Cultural Integration: The Desi Bubble and Isolation

Canada markets itself as multicultural, and it genuinely is. But Indian students often find themselves within an unintentionally self-segregating Indian bubble, especially in Toronto and Vancouver where 400,000+ Indians already live. The bubble is comfortable—you'll find every regional cuisine, Bollywood events, cricket leagues, and Hindi Meetup groups. Many Indian students spend 4 years in Canada speaking primarily Hindi, celebrating Holi and Diwali with other Indians, and working in teams where 70% are fellow desis. They graduate without developing deep Canadian friendships or understanding Canadian culture.

This isn't judgment; it's a reflection of how human communities self-organize. But it has consequences: your network remains primarily Indian, your cultural integration plateaus, and your PR application becomes harder because employers value Canadian cultural competency. More subtly, you miss the experience that makes studying abroad valuable—living with genuine cultural difference, developing resilience through discomfort, and building a truly global perspective.
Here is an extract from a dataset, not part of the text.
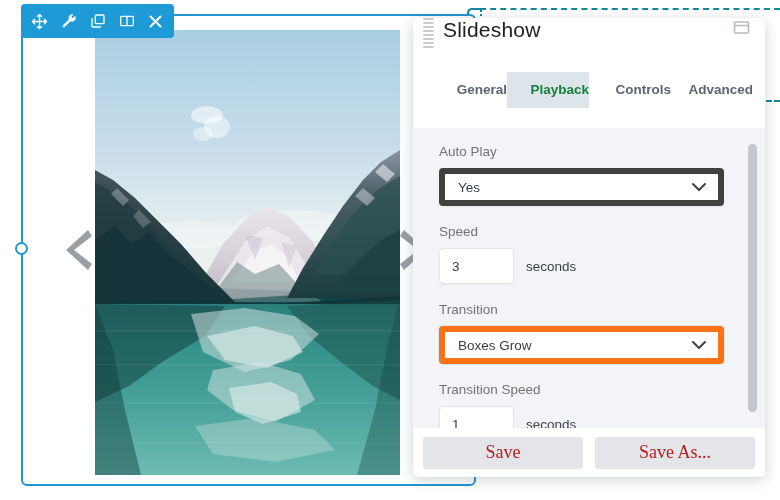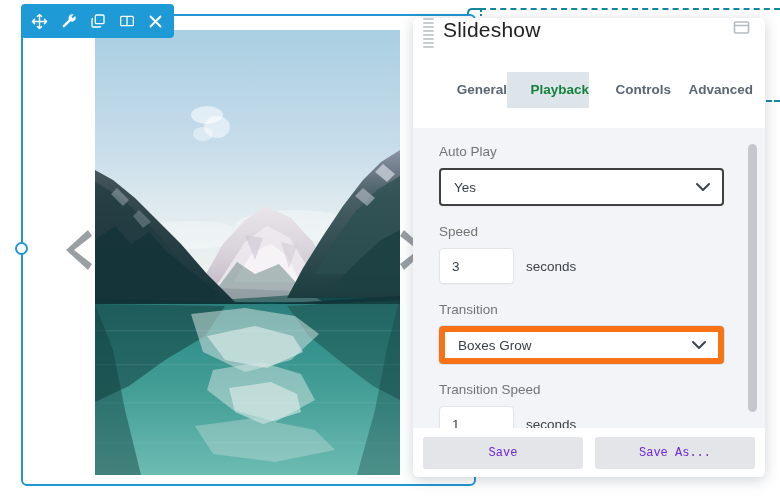"Yes" .select-box { border: 2px solid #404040 -> 6px solid #404040 }
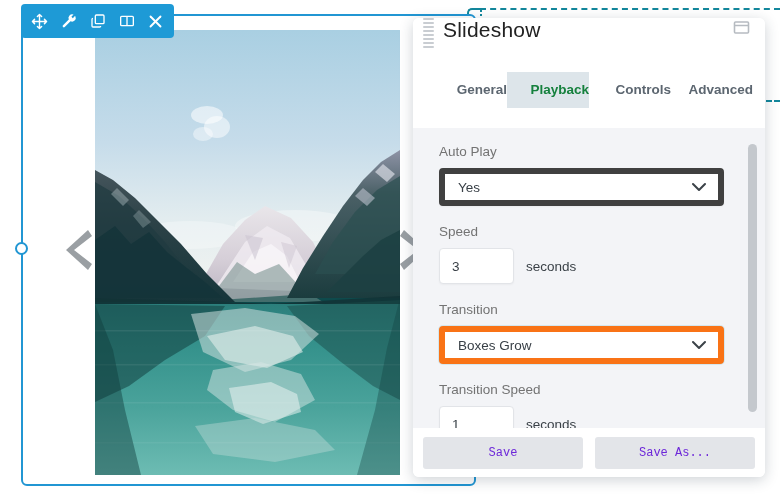"Save" .foot-btn { color: #6d28d9 -> #b91c1c; font-family: Liberation Mono, monospace -> Liberation Serif, serif; font-size: 12px -> 18px }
Canadian culture itself is understated compared to Indian expressiveness. Canadians value politeness, punctuality, and boundary-respect in ways that can read as cold to Indians initially. Direct conflict is avoided; disagreements are handled through suggestion and implication. Building genuine Canadian friendships requires initiative that many Indian students don't make because the desi community is always available.

Mental Health and Homesickness: The Unspoken Crisis

Universities don't advertise that a significant percentage of Indian students experience depression, anxiety, or homesickness severe enough to affect academics. The combination of winter darkness, cultural displacement, financial stress, and intense academic expectations creates a perfect storm. Indian parents often have unstated expectations: "You're in Canada; you better graduate with honors and secure a high-paying job." The pressure is internal and external simultaneously.

Counseling services at Canadian universities are usually free for students, but many Indian students avoid them due to stigma around mental health within Indian culture. There's an unspoken belief that struggling means you're weak or unprepared. In reality, approximately 35–40% of international students experience diagnosable anxiety or depression during their studies, according to 2024 research. The first term is often manageable because you're running on novelty adrenaline. By October-November of first year, when winter darkness arrives and initial excitement fades, the mental health impact intensifies.

Homesickness is relentless. You miss your mother's cooking not because Indian restaurants don't exist, but because the food tastes vaguely wrong—too salty or not salty enough, missing some indefinable spice that's actually just emotional comfort. You miss having a parent nearby during failure or illness. Building resilience in this environment requires conscious effort: joining clubs, maintaining Indian connections without disappearing into them, and genuinely accepting that homesickness doesn't mean you made the wrong choice.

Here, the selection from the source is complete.